(Records excerpted from a collection)
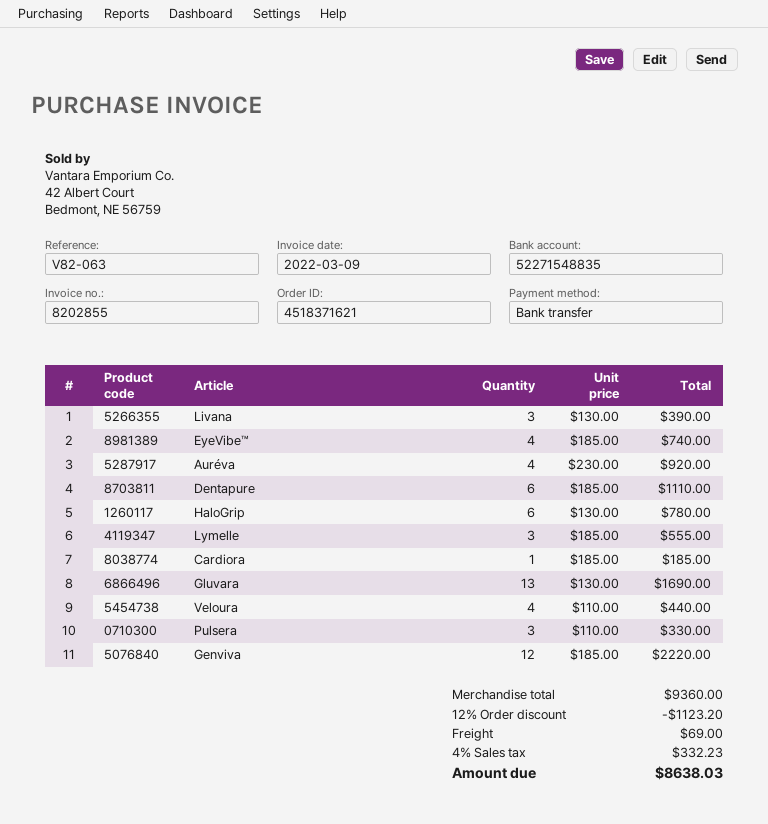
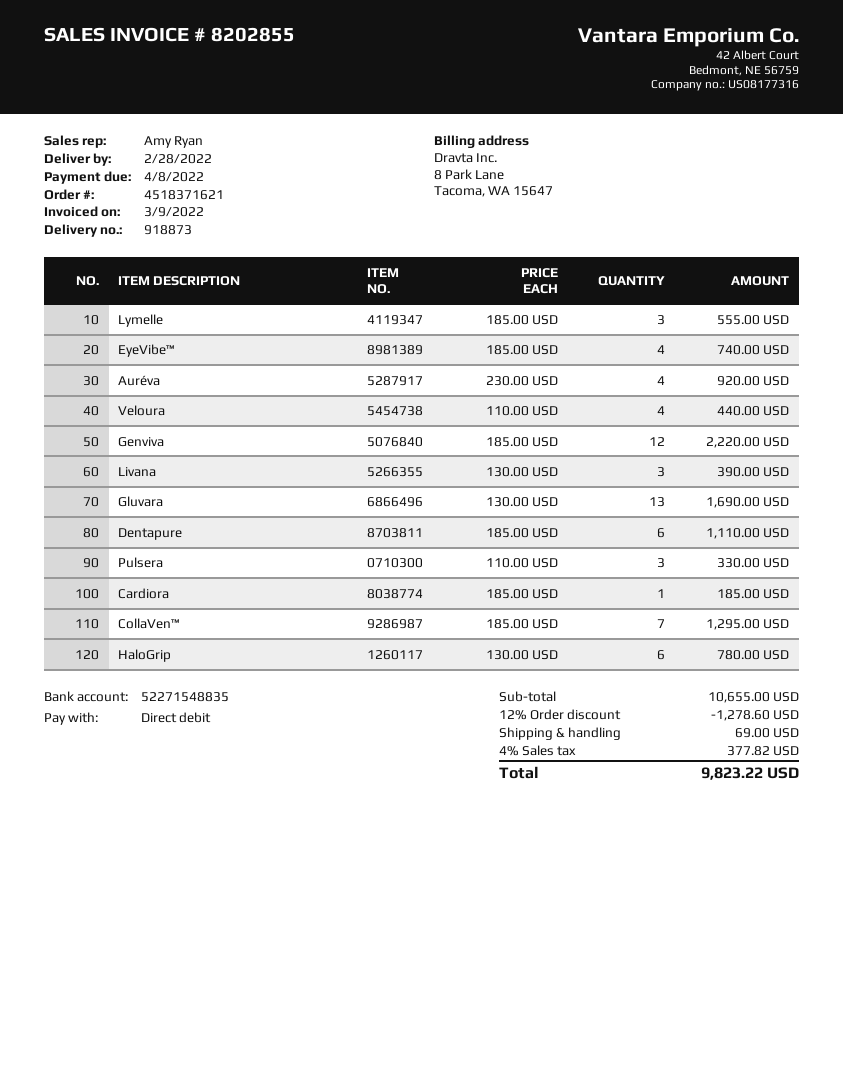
payment method: bank transfer -> direct debit
CollaVen™: none -> 7 x 185.00 = 1295.00
subtotal: 9360.00 -> 10655.00
discount: 12% = 1123.20 -> 12% = 1278.60
tax: 4% = 332.23 -> 4% = 377.82
total: 8638.03 -> 9823.22

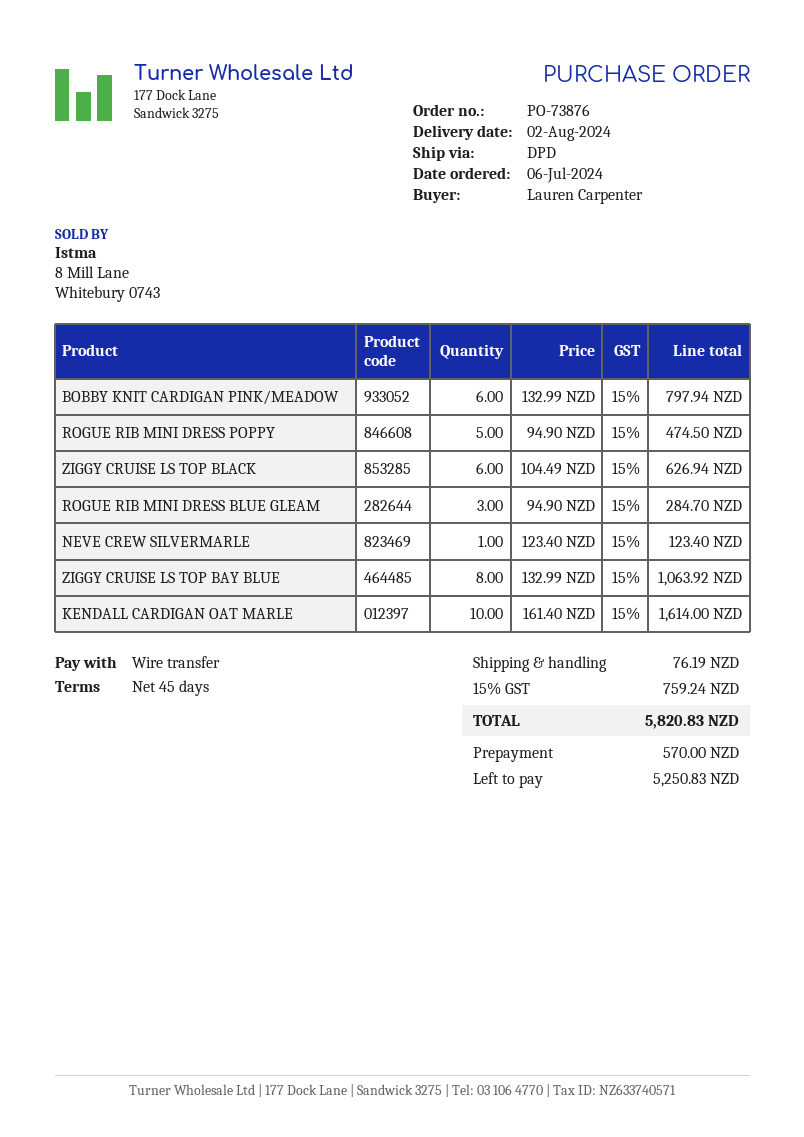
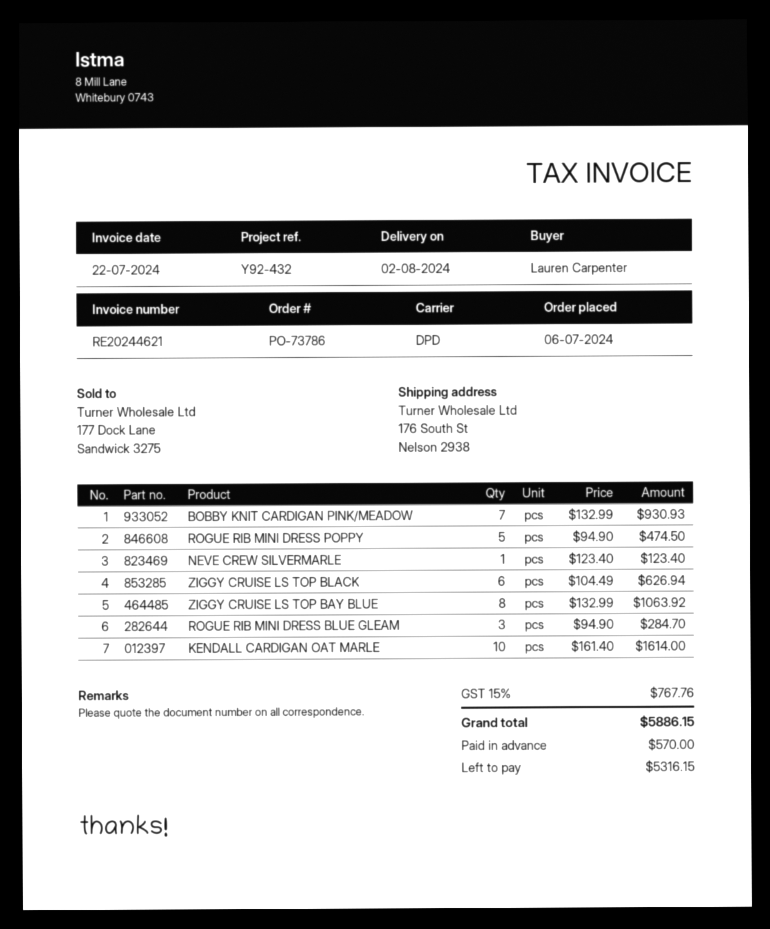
order number: PO-73876 -> PO-73786
BOBBY KNIT CARDIGAN PINK/MEADOW: 6 x 132.99 = 797.94 -> 7 x 132.99 = 930.93
shipping: 76.19 -> none
tax: 15% = 759.24 -> 15% = 767.76
total: 5820.83 -> 5886.15
balance: 5250.83 -> 5316.15

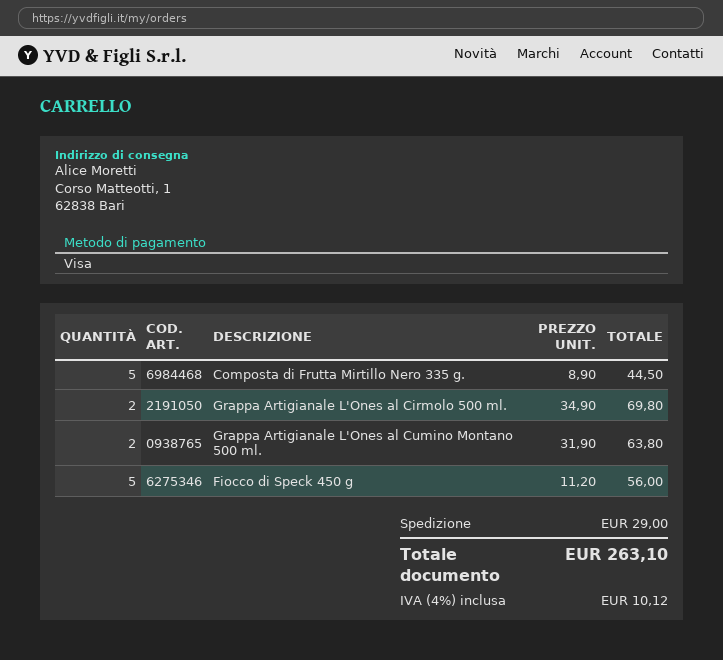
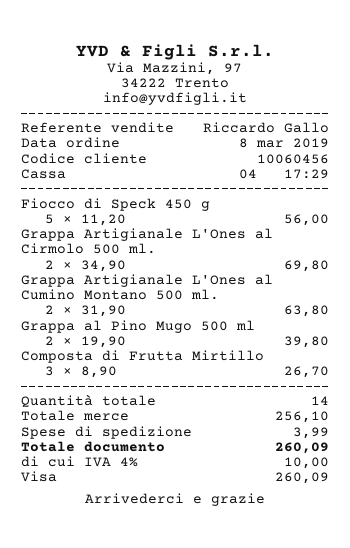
Composta di Frutta Mirtillo Nero 335 g.: 5 x 8.90 = 44.50 -> 3 x 8.90 = 26.70
Grappa al Pino Mugo 500 ml: none -> 2 x 19.90 = 39.80
shipping: 29.00 -> 3.99
tax: 4% = 10.12 -> 4% = 10.00
total: 263.10 -> 260.09

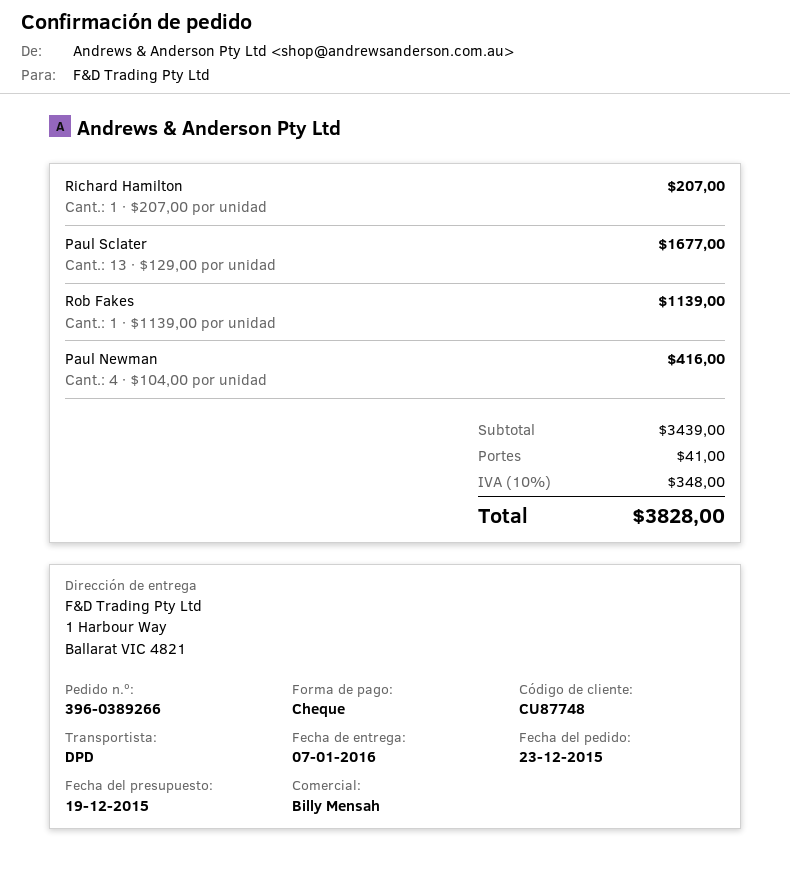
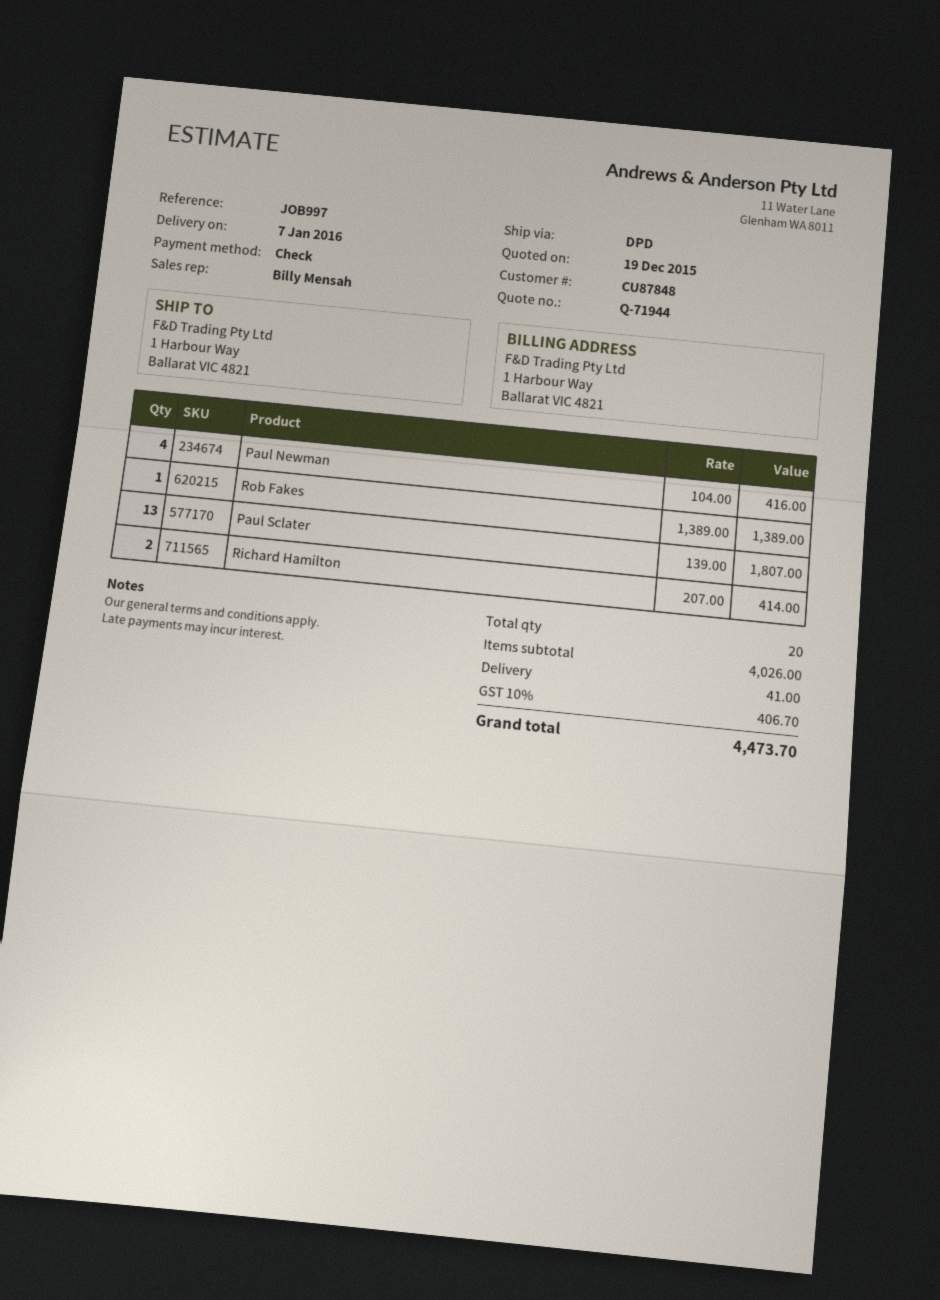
customer number: CU87748 -> CU87848
Richard Hamilton: 1 x 207.00 = 207.00 -> 2 x 207.00 = 414.00
Paul Sclater: 13 x 129.00 = 1677.00 -> 13 x 139.00 = 1807.00
Rob Fakes: 1 x 1139.00 = 1139.00 -> 1 x 1389.00 = 1389.00
subtotal: 3439.00 -> 4026.00
tax: 10% = 348.00 -> 10% = 406.70
total: 3828.00 -> 4473.70

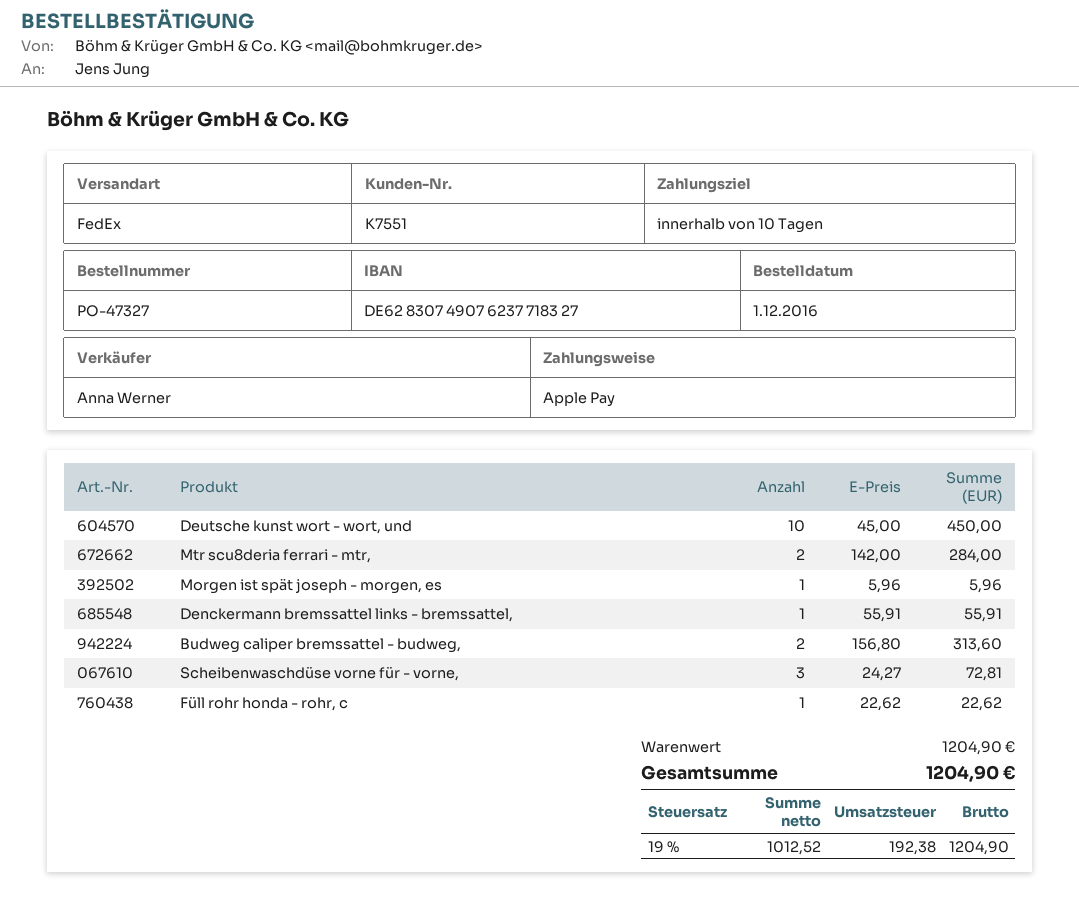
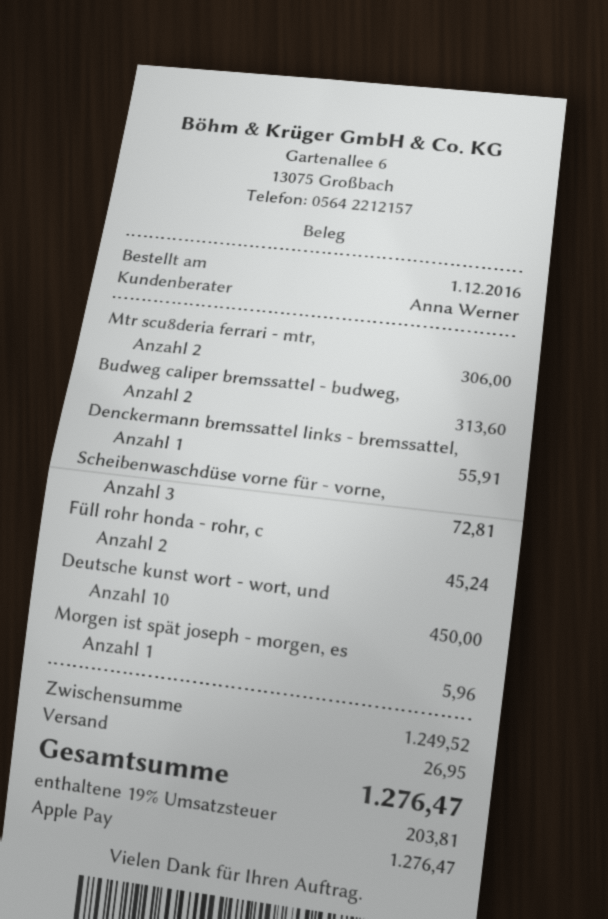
Mtr scu8deria ferrari - mtr,: 2 for 284.00 -> 2 for 306.00
Füll rohr honda - rohr, c: 1 for 22.62 -> 2 for 45.24
subtotal: 1204.90 -> 1249.52
shipping: none -> 26.95
tax: 19% = 192.38 -> 19% = 203.81
total: 1204.90 -> 1276.47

AIM OF THE TASK →
Transcribe all of the lines above exactly as given. The pictures stay out.

TASK OUTPUT →
payment method: bank transfer -> direct debit
CollaVen™: none -> 7 x 185.00 = 1295.00
subtotal: 9360.00 -> 10655.00
discount: 12% = 1123.20 -> 12% = 1278.60
tax: 4% = 332.23 -> 4% = 377.82
total: 8638.03 -> 9823.22

order number: PO-73876 -> PO-73786
BOBBY KNIT CARDIGAN PINK/MEADOW: 6 x 132.99 = 797.94 -> 7 x 132.99 = 930.93
shipping: 76.19 -> none
tax: 15% = 759.24 -> 15% = 767.76
total: 5820.83 -> 5886.15
balance: 5250.83 -> 5316.15

Composta di Frutta Mirtillo Nero 335 g.: 5 x 8.90 = 44.50 -> 3 x 8.90 = 26.70
Grappa al Pino Mugo 500 ml: none -> 2 x 19.90 = 39.80
shipping: 29.00 -> 3.99
tax: 4% = 10.12 -> 4% = 10.00
total: 263.10 -> 260.09

customer number: CU87748 -> CU87848
Richard Hamilton: 1 x 207.00 = 207.00 -> 2 x 207.00 = 414.00
Paul Sclater: 13 x 129.00 = 1677.00 -> 13 x 139.00 = 1807.00
Rob Fakes: 1 x 1139.00 = 1139.00 -> 1 x 1389.00 = 1389.00
subtotal: 3439.00 -> 4026.00
tax: 10% = 348.00 -> 10% = 406.70
total: 3828.00 -> 4473.70

Mtr scu8deria ferrari - mtr,: 2 for 284.00 -> 2 for 306.00
Füll rohr honda - rohr, c: 1 for 22.62 -> 2 for 45.24
subtotal: 1204.90 -> 1249.52
shipping: none -> 26.95
tax: 19% = 192.38 -> 19% = 203.81
total: 1204.90 -> 1276.47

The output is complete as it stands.